Setores da esquerda como o PSOL, além do PT e PCdoB, entraram no jogo de negociatas com esses políticos tradicionais da direita, que tem no seu DNA a herança da ditadura militar e mais recentemente o golpe institucional realizado em 2016. Com o argumento de ser necessário combater o candidato de Bolsonaro para garantir a democracia e um espaço para oposição na Câmara, defendem apoio à candidatura de Baleia Rossi. Ignorando que Baleia Rossi é um golpista neo liberal, que assim como Arthur Lira, votou quase todas as vezes junto com o governo na Câmara, em destaque o voto a favor da reforma da previdência, porte de armas, flexibilização das leis trabalhistas durante a pandemia, privatização do saneamento básico, entre outras maldades feitas contra o povo brasileiro nos últimos anos. Dessa forma, sustentam a fantasia de que o inimigo dos trabalhadores e da democracia é apenas Bolsonaro e deixam impunes todos os setores que apoiaram o golpe, manipularam as eleições criando as condições para Bolsonaro se eleger.
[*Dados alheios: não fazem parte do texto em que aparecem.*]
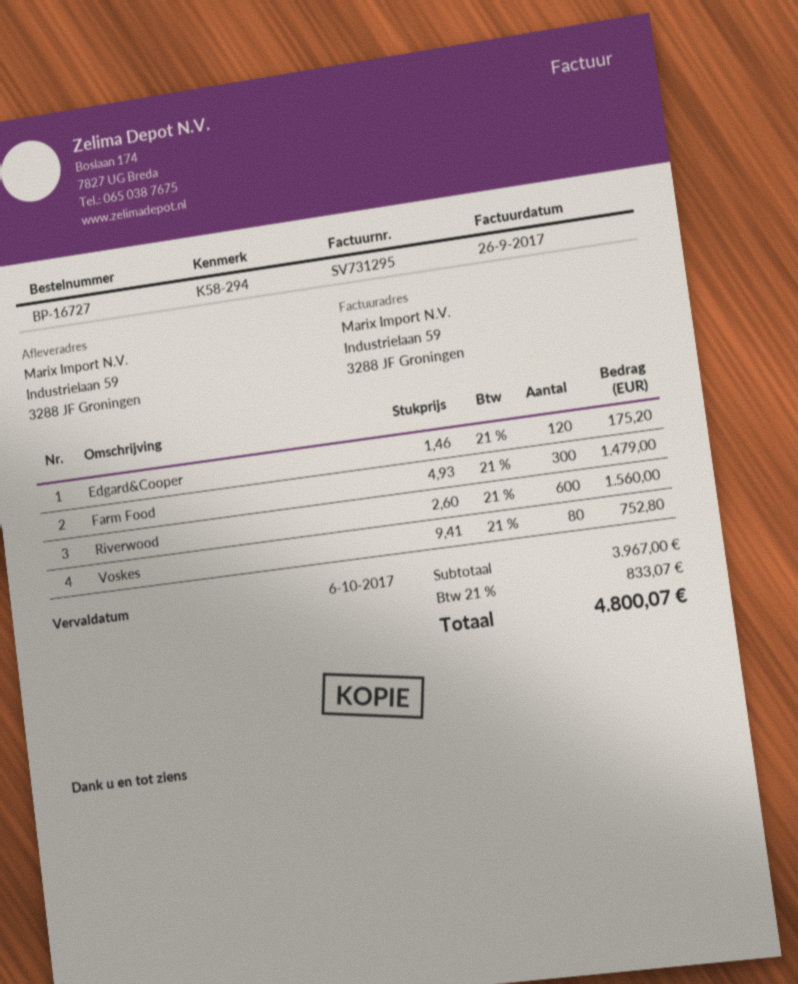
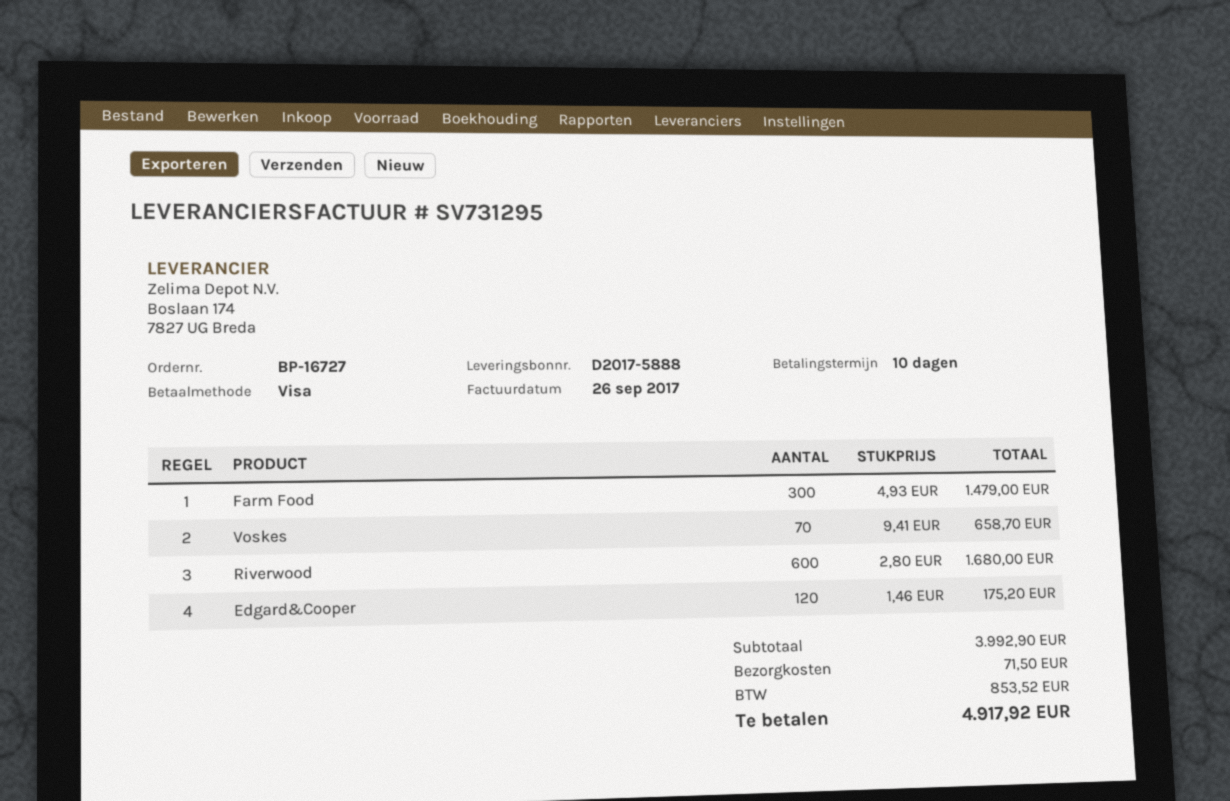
Riverwood: 600 x 2.60 = 1560.00 -> 600 x 2.80 = 1680.00
Voskes: 80 x 9.41 = 752.80 -> 70 x 9.41 = 658.70
subtotal: 3967.00 -> 3992.90
shipping: none -> 71.50
tax: 833.07 -> 853.52
total: 4800.07 -> 4917.92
Com isso, o apoio a Baleia Rossi fortalece a estabilização desse regime podre que aprofundou a degradação da democracia e que foi instituído para avançar contra os direitos sociais e trabalhistas. Porém, não é verdade que o combate ao bolsonarismo e à direita se dá apenas dentro do parlamento. A maior força para enfrenta-los está nas ruas, nos locais de trabalho: é a força da classe trabalhadora organizada e em movimento, unificando mulheres, negras e negros e a juventude em torno de si. Como vimos hoje na invasão do Congresso dos EUA, o trumpismo – irmão imperialista do bolsonarismo – não pode ser derrotado nas urnas, mas sim nas ruas.

É urgente pensar para além dos limites da atuação parlamentar, subordinando essa atuação à imperativa necessidade de organizar os trabalhadores. Condição insubstituível para derrotar Bolsonaro e suas aspirações autoritárias, não existe atalhos. A CUT e CTB dirigem milhares de sindicatos, têm em suas bases milhões de trabalhadores, mas escolhem não mover uma palha para frear as demissões, o corte de salários, nem reverter as reformas. Pelo contrário, desde antes da pandemia, negociavam com os golpistas, como fizeram com Temer em 2017 e Rodrigo Maia, garantindo a aprovação da reforma trabalhista sem resistência dos sindicatos. Agora na crise sanitária isso se aprofunda, ao invés de lutar, os sindicatos apenas homologam as demissões dos trabalhadores e assinam acordos coletivos com grandes perdas de direitos.

Nem Baleia Rossi, nem Lira. É preciso defender sem vacilação a revogação da reforma da previdência e trabalhista; um plano de combate a pandemia que inclua a proibição das demissões, renda emergencial no valor do salário do Dieese, testes massivos para organizar racionalmente a quarentena, contratação de profissionais de saúde e para todos os serviços essenciais. Garantir aos pequenos comerciantes e trabalhadores autônomos e conta própria subsídio do Estado, perdão das dívidas e crédito barato. E para liberar verba e colocar em prática todas essas medidas de combate à pandemia, defender a anulação da lei de responsabilidade fiscal e do teto dos gastos que comprimem o orçamento público para pagar a fraudulenta dívida pública. Esse programa permitiria enfrentar a pandemia sem descarregar seus efeitos nas costas dos trabalhadores.

Para levantar esse programa é preciso romper com a estratégia de negociar com os setores que atacam os trabalhadores, combinar a atuação na Câmara com a organização dos trabalhadores num pólo de esquerda e com independência de classe, discutindo com a base de cada categoria, realizando reuniões e assembleias virtuais e presenciais para construir uma mobilização por baixo, unificando toda a classe trabalhadora, pois apenas com essa força é possível barrar os ataques, a extrema direita e combater o regime político do golpe.